Se Hosni Mubarak può dirsi fortunato dal momento che non è più in carcere e un’Alta corte ha rigettato una precedente condanna contro di lui, spianando la strada per la sua assoluzione, lo stesso non può dirsi di Mohammed Morsi, il presidente islamista deposto il 3 luglio che è comparso davanti ai giudici egiziani il 4 novembre.
Secondo il FT, Morsi riceverà un trattamento più duro dalla selettiva giustizia egiziana. Dal colpo militare di luglio, spiega Khalaf, in Egitto si respira una strana atmosfera: si plaude alla repressione degli islamisti e si celebrano le vecchie forze di sicurezza di Mubarak, soprattutto il Generale Abdel Fattah al-Sisi.

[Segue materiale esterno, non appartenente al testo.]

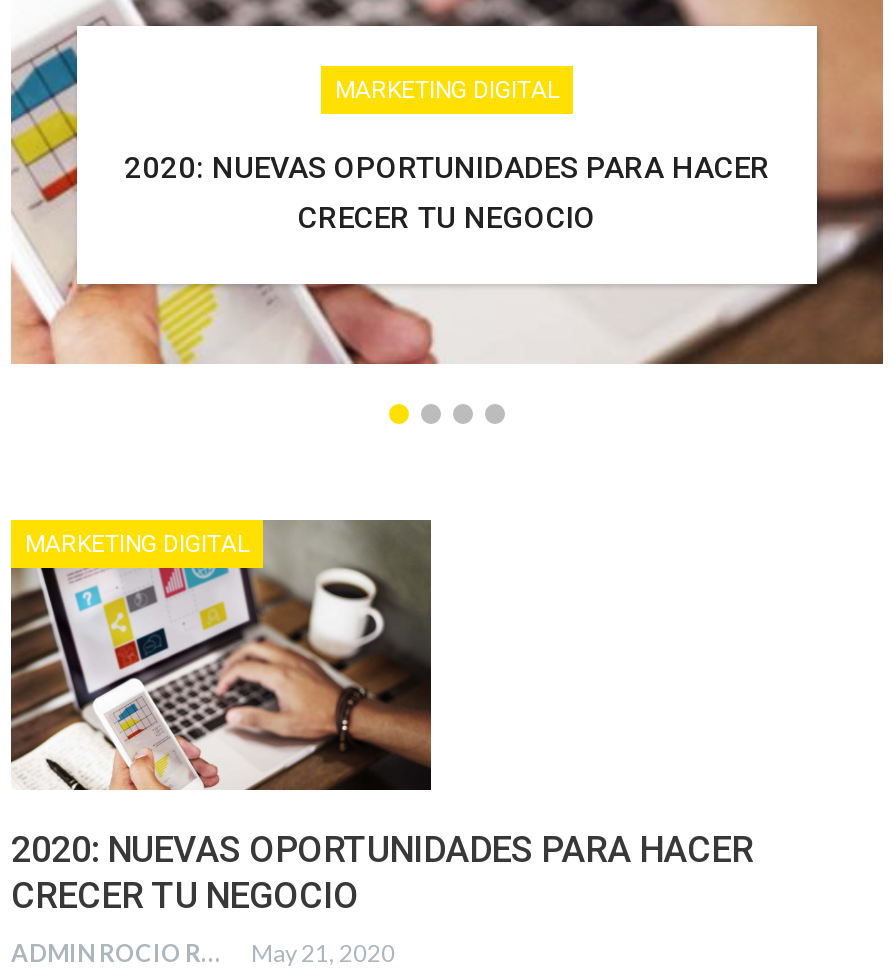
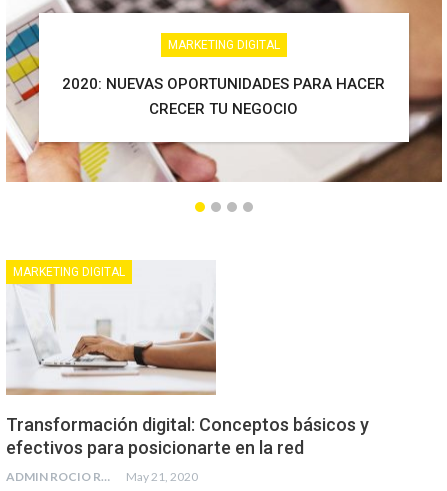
- [image]
- 2020: NUEVAS OPORTUNIDADES PARA HACER
- CRECER TU NEGOCIO
+ [image]
+ Transformación digital: Conceptos básicos y
+ efectivos para posicionarte en la red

Il breve periodo di governo islamista, avverte il FT, viene usato per giustificare la sbagliata marginalizzazione dei Fratelli Musulmani ma anche per una più ampia campagna per il dissenso. Agli egiziani basterebbe guardare al caso del comico Bassem Youssef il cui programma televisivo è stato sospeso dopo una puntata perché il comico si è permesso di prendere in giro le autorità e ridicolizzare l’adulazione del Generale Sisi.